Let $(X, \Sigma, \mu )$ be a measure space. If $f: X \rightarrow \bar{\mathbb R}$ is measurable and $\int |f| \, d \mu < \infty$, then:
for any $a>0$, the set $\{x \in X : |f(x)|>a \}$ has finite measure
the set $\{x \in X: f(x) \neq 0\}$ has $\sigma$-finite measure, i.e. is a countable union of sets of finite measure.
I am really trying to learn this myself and I would love to see how these two statements would be proved.
Please can someone help me.
On
Ok, Nigel got part $1$. For part $2$,
$\{x \mid f(x) \neq 0\} = \{ x \mid |f(x)| \neq 0 \} = \bigcup \limits_{n = 1}^{\infty} \{x \mid |f(x)| > \frac{1}{n} \}$. Of course, you should prove that these two sets are equal, but once you do, each of the sets in the union has finite measure by part $1$, and thus the set $\{ x \mid f(x) \neq 0 \}$ is $\sigma$-finite.

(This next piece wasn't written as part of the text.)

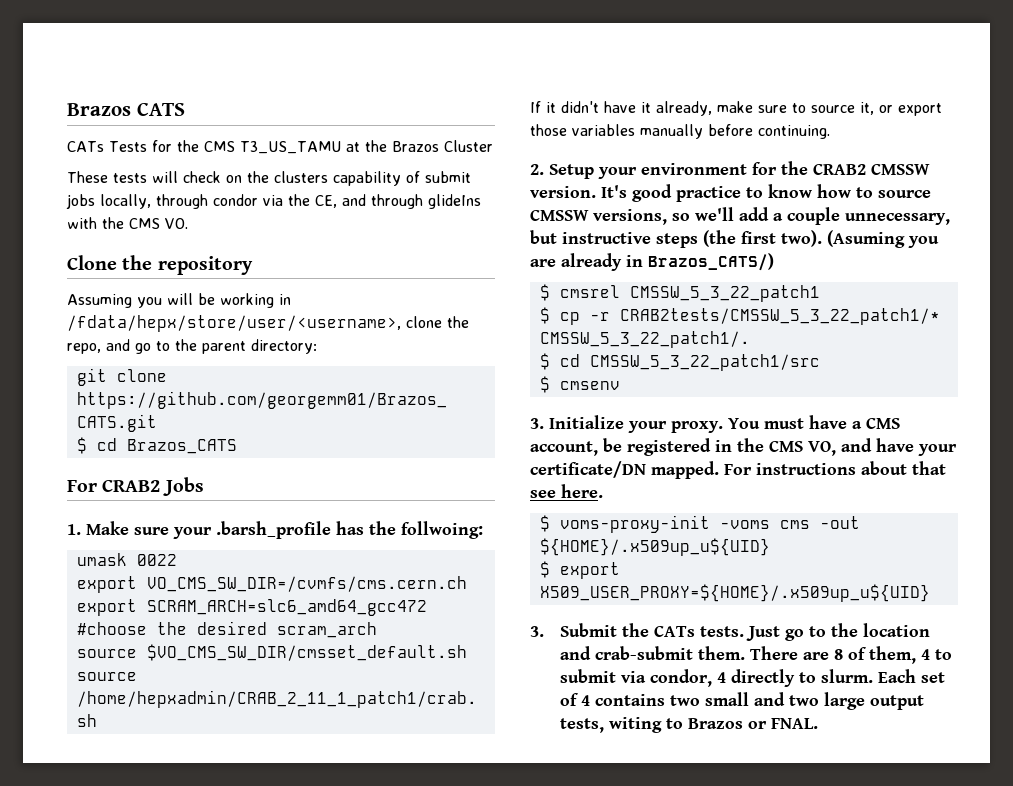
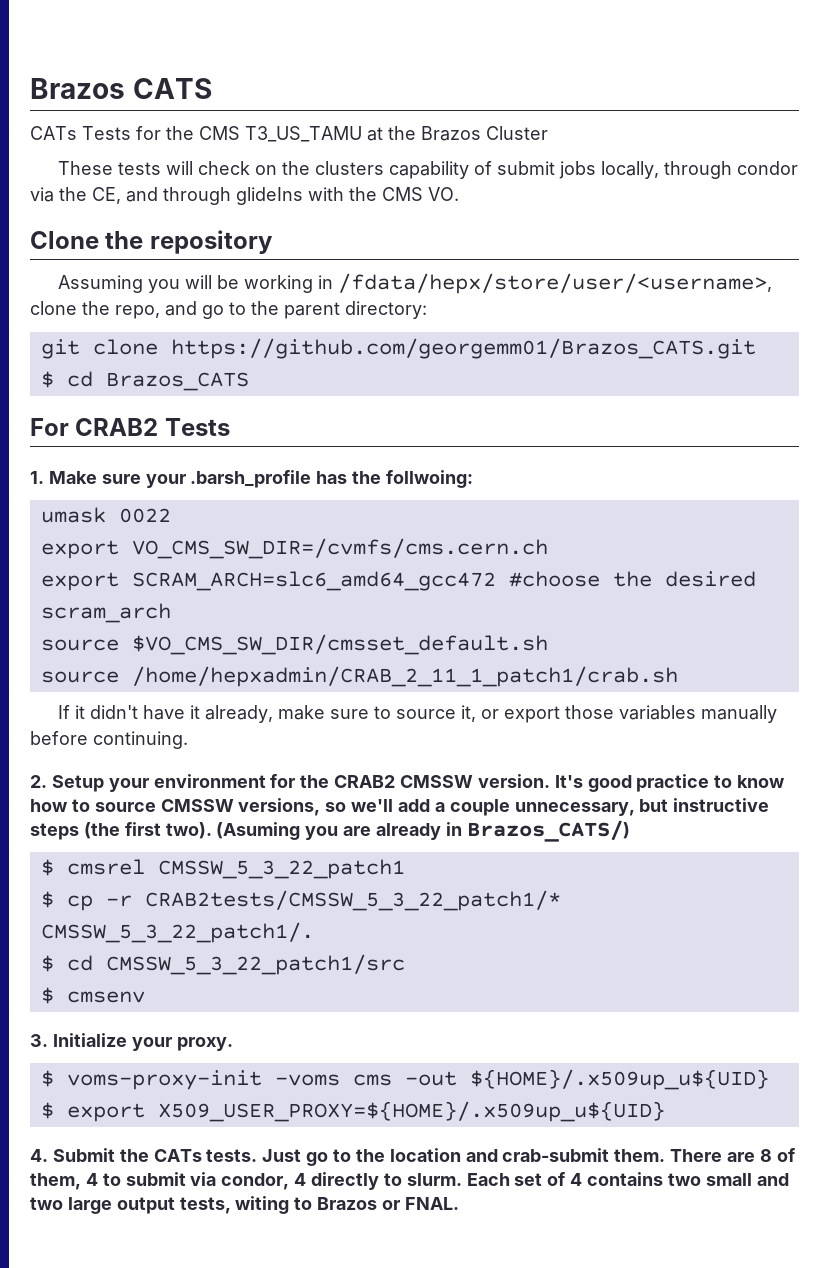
[162,477,204,496] Jobs -> [164,418,230,436] Tests
[728,415,900,429] [530,438,957,456] [530,461,946,479] [530,484,603,498] You must have a CMS account, be registered in the CMS VO, and have your certificate/DN mapped. For instructions about that see here. -> (233, 1044) none
[530,626,544,637] 3. -> [30,1149,48,1162] 4.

$1)$ Assume that the set $A = \{ x \in X : |f(x)| > a \}$ has infinite measure, then we have $$\int_X|f| \mathrm{d}\mu = \int_A|f|\mathrm{d}\mu + \int_{A^c}|f|\mathrm{d}\mu \geq \int_A |f|\mathrm{d}\mu \geq a\cdot\mu(A) = \infty$$ which is contradiction to our hypothesis that $f$ is integrable.
$2)$ See the answer by user46944.